Henry Snow, Control Science: How Management Made the Modern World (London: Verso 2026), 352pp. Henry Snow, Control Science: How Management Made the Modern World (London: Verso 2026), 352pp.

A study of the ways in which capitalists attempted to make control of labour a science is fascinating, finds Stephen Carlill

This book consists of a series of connected narratives about workers being reduced to cogs in a machine over the period from the seventeenth century until today. On a basic level, nothing much has changed, but the author nonetheless succeeds in providing continuously interesting and, at times, emotionally very engaging accounts.

In parallel with the accounts of what happened, we get an account of the rationalisations the bosses resorted to in attempt to justify their actions to themselves. The most extreme view being Herbert Spencer’s that working people to death was simply ‘survival of the fittest’.

There are threads that the attentive reader can trace through from one chapter to another. A few examples, mostly using my own language and not the author’s, follow.

Jeremy Bentham devised the Panopticon, a means of isolating its victims from each other and leaving them not knowing whether they are being watched. (There are no pictures in the book and I think their absence detracts from this very well written work. But perhaps this criticism has much to do with my 75 years and younger readers will have already pulled up images of the Panopticon on their smart phones.) The Panopticon is usually mentioned in connection with the design of prisons, which it influenced. However, Bentham originally intended it to be a design for factories. We can be grateful to the author for this nugget of information and the opportunity the book offers to compare the Panopticon and work stations in Amazon’s Fulfilment Centres. The designs of both are intended to isolate workers from their fellows but, in contrast to the Panopticon, there is no possibility of the Amazon workers escaping surveillance for even a moment because there is software always monitoring and recording their performance.

The author traces the spread of industrialisation from Britain to the United States and from there to Japan. Although there were many differences between these societies on the eve of industrialisation, these soon diminished. At the outset of the Industrial Revolution, British labourers made landless by the Enclosures were pushed by poverty into becoming poorly-paid factory workers. In contrast to that push, women were pulled into factory work when industrialisation began in the United States by pay which was much more than what was on offer elsewhere. However, that did not last and employers were soon complaining that rates of pay were so absurdly high that a family could get by for a whole week on only four days’ pay. Four days was two-thirds of the full working week.
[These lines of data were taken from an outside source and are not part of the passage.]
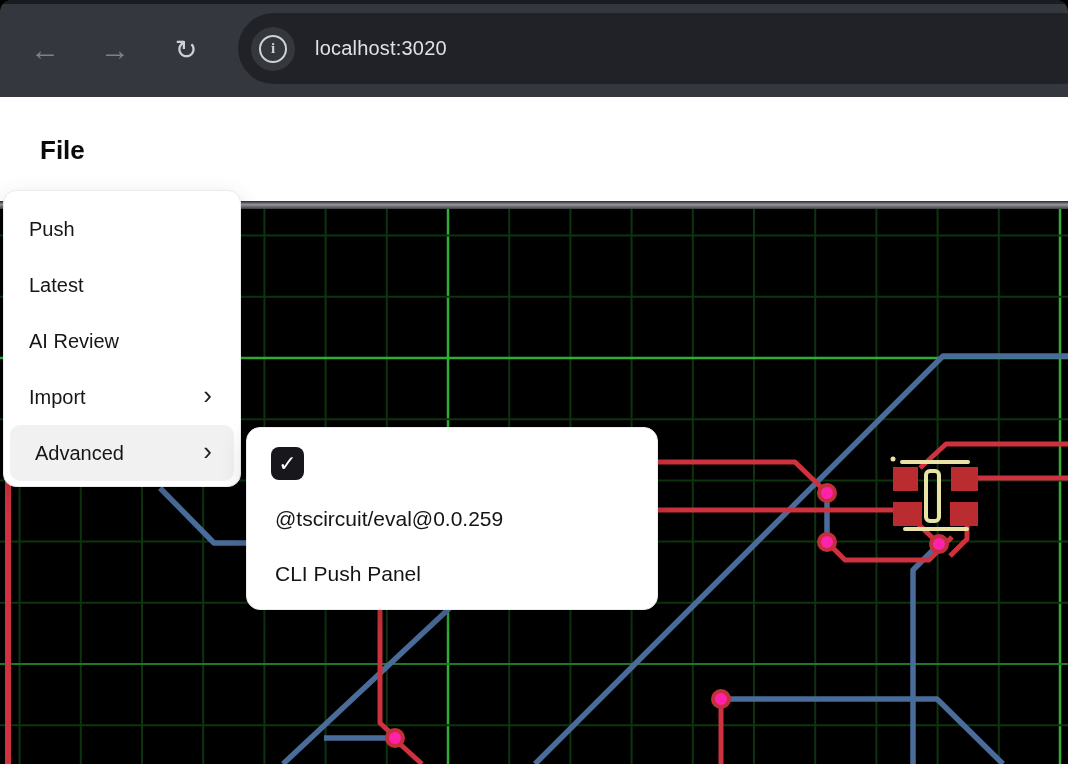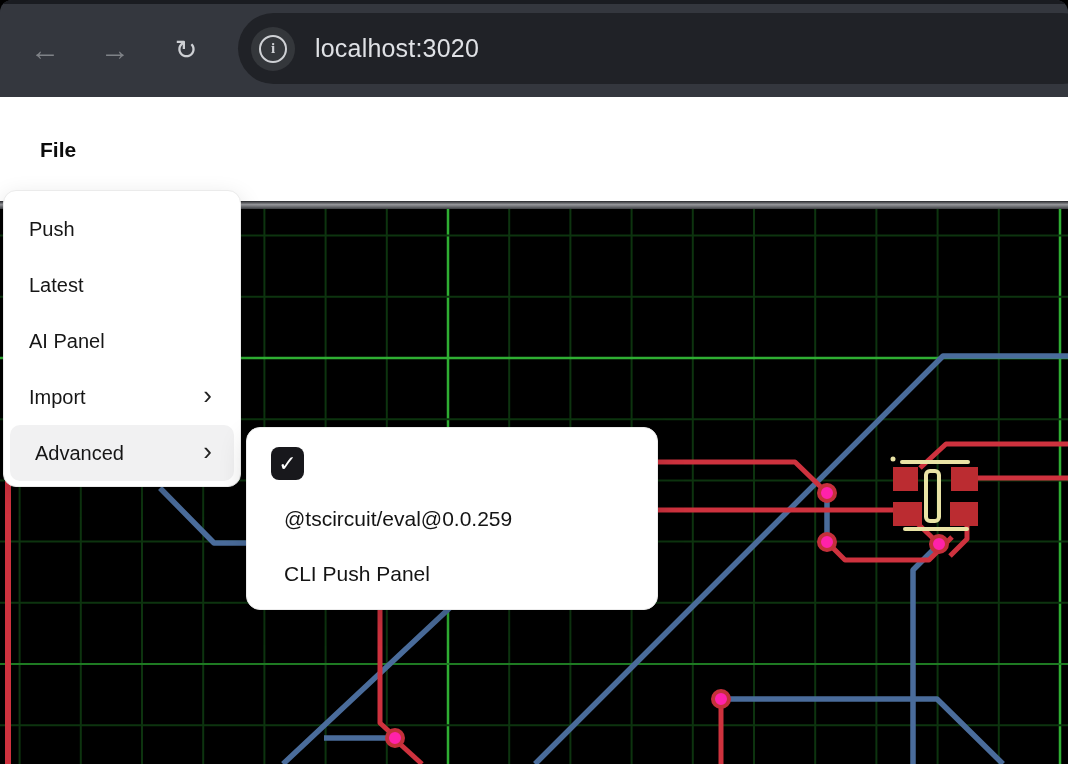--- a/index.html
+++ b/index.html
@@ -16,25 +16,25 @@
   .nav-back{left:23px;}
   .nav-fwd{left:93px;}
   .nav-reload{left:164px;color:#ced0d4;font-size:27px;}
   .url-pill{position:absolute;left:238px;top:13px;width:860px;height:71px;
             background:#202227;border-radius:36px;display:flex;align-items:center;}
   .info-circle{width:44px;height:44px;border-radius:50%;background:#34373b;
                margin-left:13px;display:flex;align-items:center;justify-content:center;flex:0 0 auto;}
   .info-glyph{width:24px;height:24px;border:2px solid #cfd1d5;border-radius:50%;
               color:#cfd1d5;font-size:15px;font-weight:600;display:flex;align-items:center;
               justify-content:center;font-family:"Liberation Serif","DejaVu Serif",serif;}
-  .url-text{color:#dfe1e5;font-size:25px;margin-left:20px;letter-spacing:0.2px;}
+  .url-text{color:#dfe1e5;font-size:20px;margin-left:20px;letter-spacing:0.2px;}
 
   
   .page{position:absolute;left:0;top:97px;width:1068px;height:104px;background:#ffffff;}
-  .file-label{position:absolute;left:40px;top:124px;font-size:21px;font-weight:600;
+  .file-label{position:absolute;left:40px;top:124px;font-size:26px;font-weight:600;
               color:#0b0b0b;height:52px;display:flex;align-items:center;}
 
   
   .canvas{position:absolute;left:0;top:201px;width:1068px;height:563px;background:#000;}
   .canvas svg{display:block;}
 
   
   .menu{position:absolute;left:3px;top:190px;width:238px;height:297px;background:#fff;
         border:1px solid #ebebeb;border-radius:13px;box-sizing:border-box;
         box-shadow:0 8px 24px rgba(0,0,0,.14);padding-top:10px;z-index:10;}
@@ -42,21 +42,21 @@
              padding-left:25px;font-size:20px;color:#161616;cursor:default;}
   .menu-item.hl{background:#f1f1f2;border-radius:10px;margin:0 6px;}
   .chev{position:absolute;right:28px;top:50%;transform:translateY(-54%);
         font-size:26px;color:#222;font-weight:400;}
   .menu-item.hl .chev{right:22px;}
 
   
   .submenu{position:absolute;left:246px;top:427px;width:412px;height:183px;background:#fff;
            border:1px solid #ececec;border-radius:14px;box-sizing:border-box;
            box-shadow:0 10px 28px rgba(0,0,0,.16);padding-top:8px;z-index:11;}
-  .sub-item{height:55px;display:flex;align-items:center;padding-left:37px;
+  .sub-item{height:55px;display:flex;align-items:center;padding-left:28px;
             font-size:21px;color:#141414;cursor:default;}
   .sub-item.with-check{padding-left:24px;}
   .checkbox{width:33px;height:33px;background:#18181c;border-radius:8px;
             display:flex;align-items:center;justify-content:center;
             color:#fff;font-size:22px;font-weight:700;margin-right:15px;flex:0 0 auto;}
 </style>
 </head>
 <body>
 
 <div class="chrome">
@@ -160,21 +160,21 @@
       <circle cx="939" cy="343" r="8"></circle>
       <circle cx="721" cy="498" r="8"></circle>
       <circle cx="395" cy="537" r="8"></circle>
     </g>
   </svg>
 </div>
 
 <div class="menu">
   <div class="menu-item">Push</div>
   <div class="menu-item">Latest</div>
-  <div class="menu-item">AI Panel</div>
+  <div class="menu-item">AI Review</div>
   <div class="menu-item">
     <span>Import</span>
     <span class="chev">›</span>
   </div>
   <div class="menu-item hl">
     <span>Advanced</span>
     <span class="chev">›</span>
   </div>
 </div>
 

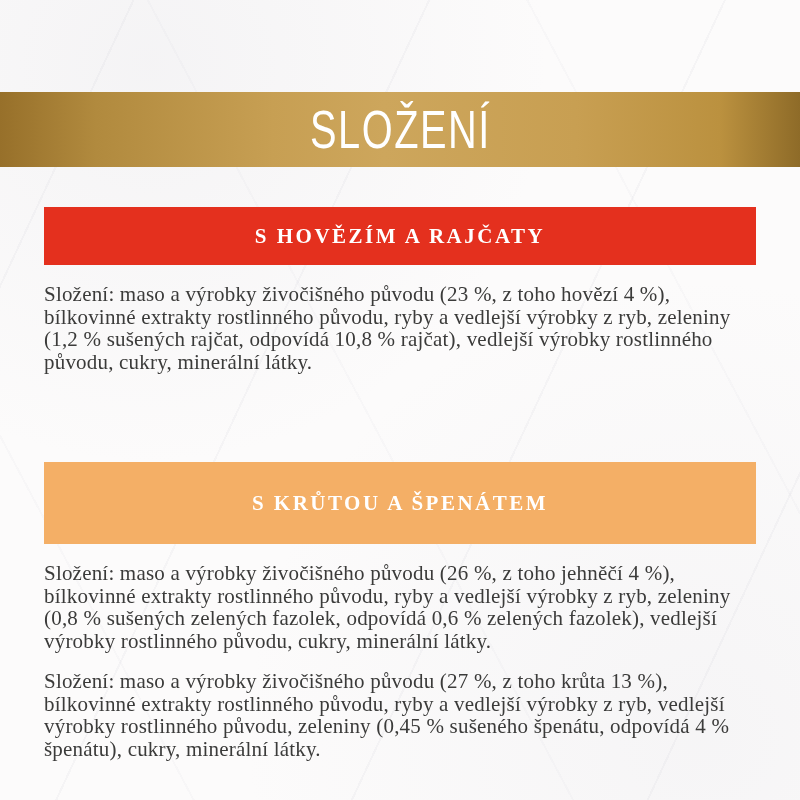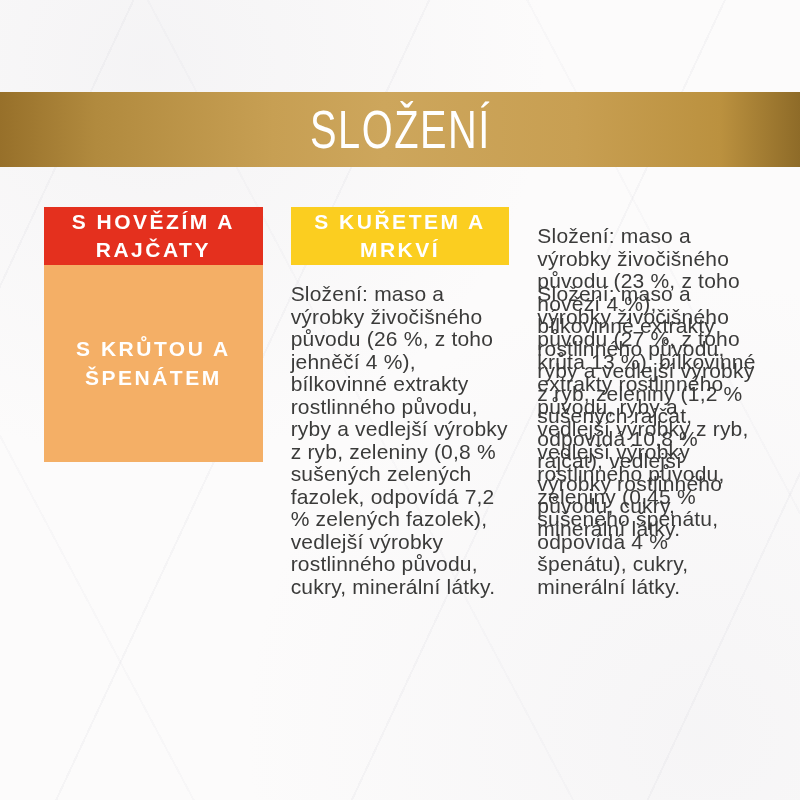--- a/index.html
+++ b/index.html
@@ -39,23 +39,24 @@
     white-space:nowrap;
   }
 
   
   .content {
     position:absolute; left:44px; top:207px;
     width:712px;
   }
   .grid {
     display:grid;
-    grid-template-columns:1fr 1fr 1fr;
+    grid-template-columns:1fr;
     grid-template-rows:58px 197px 82px auto;
     column-gap:28px;
+    font-family:Liberation Serif, serif;
   }
   .variant-header {
     display:flex; align-items:center; justify-content:center;
     color:#ffffff;
     font-weight:bold;
     font-size:21px;
     letter-spacing:2.5px;
     text-align:center;
     text-transform:uppercase;
     white-space:pre-line;
@@ -78,29 +79,26 @@
   <div class="banner">
     <span class="banner-title">SLOŽENÍ</span>
   </div>
 
   <div class="content">
     <div class="grid">
 
       <div class="variant-header" style="background-color: rgb(228, 48, 30);">
         <span>S HOVĚZÍM A RAJČATY</span>
       </div>
-      <div class="variant-header" style="background-color: rgb(251, 206, 32);">
-        <span>S KUŘETEM A MRKVÍ</span>
-      </div>
 
       <div class="variant-text">Složení: maso a výrobky živočišného původu (23 %, z toho hovězí 4 %), bílkovinné extrakty rostlinného původu, ryby a vedlejší výrobky z ryb, zeleniny (1,2 % sušených rajčat, odpovídá 10,8 % rajčat), vedlejší výrobky rostlinného původu, cukry, minerální látky.</div>
 
       <div class="variant-header" style="background-color: rgb(244, 175, 102);">
         <span>S KRŮTOU A ŠPENÁTEM</span>
       </div>
 
-      <div class="variant-text">Složení: maso a výrobky živočišného původu (26 %, z toho jehněčí 4 %), bílkovinné extrakty rostlinného původu, ryby a vedlejší výrobky z ryb, zeleniny (0,8 % sušených zelených fazolek, odpovídá 7,2 % zelených fazolek), vedlejší výrobky rostlinného původu, cukry, minerální látky.</div>
+      <div class="variant-text">Složení: maso a výrobky živočišného původu (26 %, z toho jehněčí 4 %), bílkovinné extrakty rostlinného původu, ryby a vedlejší výrobky z ryb, zeleniny (0,8 % sušených zelených fazolek, odpovídá 0,6 % zelených fazolek), vedlejší výrobky rostlinného původu, cukry, minerální látky.</div>
       <div class="variant-text">Složení: maso a výrobky živočišného původu (27 %, z toho krůta 13 %), bílkovinné extrakty rostlinného původu, ryby a vedlejší výrobky z ryb, vedlejší výrobky rostlinného původu, zeleniny (0,45 % sušeného špenátu, odpovídá 4 % špenátu), cukry, minerální látky.</div>
 
     </div>
   </div>
 
 </div>
 
 </body></html>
Although the switch to industry caused suffering in all three countries, the effects in Japan seem to have been especially harsh. The early Industrial Revolution was a disaster for hand-loom weavers in Britain, throwing them out of work. But at least that happened over a couple of decades as the factory system of producing cloth grew. In Japan, hand-loom weaving ceased almost instantaneously due to competition from imported fabrics after Commodore Perry forced the opening of that country to international trade in 1853. Parents were pushed by poverty into consigning daughters to work in distant factories. One such girl, only twelve-years old, lamented:

‘In this troubled world

I am just a silk-reeling lass

But this lass wants to see

The parents who gave her birth

Their letter says they are waiting for the year’s end.

Are they waiting more for the money than for me?’

The author points out that the only way workers have ever obtained long-running improvements is by collective action, either industrial or legislative. A constant theme throughout the book is that their masters thought them to be slacking. While attempts to force more work were accompanied by rational consideration of what the work involved and attempts at measurement, these hardly amounted to science. Credible laws and theories were noticeably absent. Success came down to how far workers would go along with the bosses’ demands. It therefore seems reasonable to infer that the author intends the book’s title to be ironic.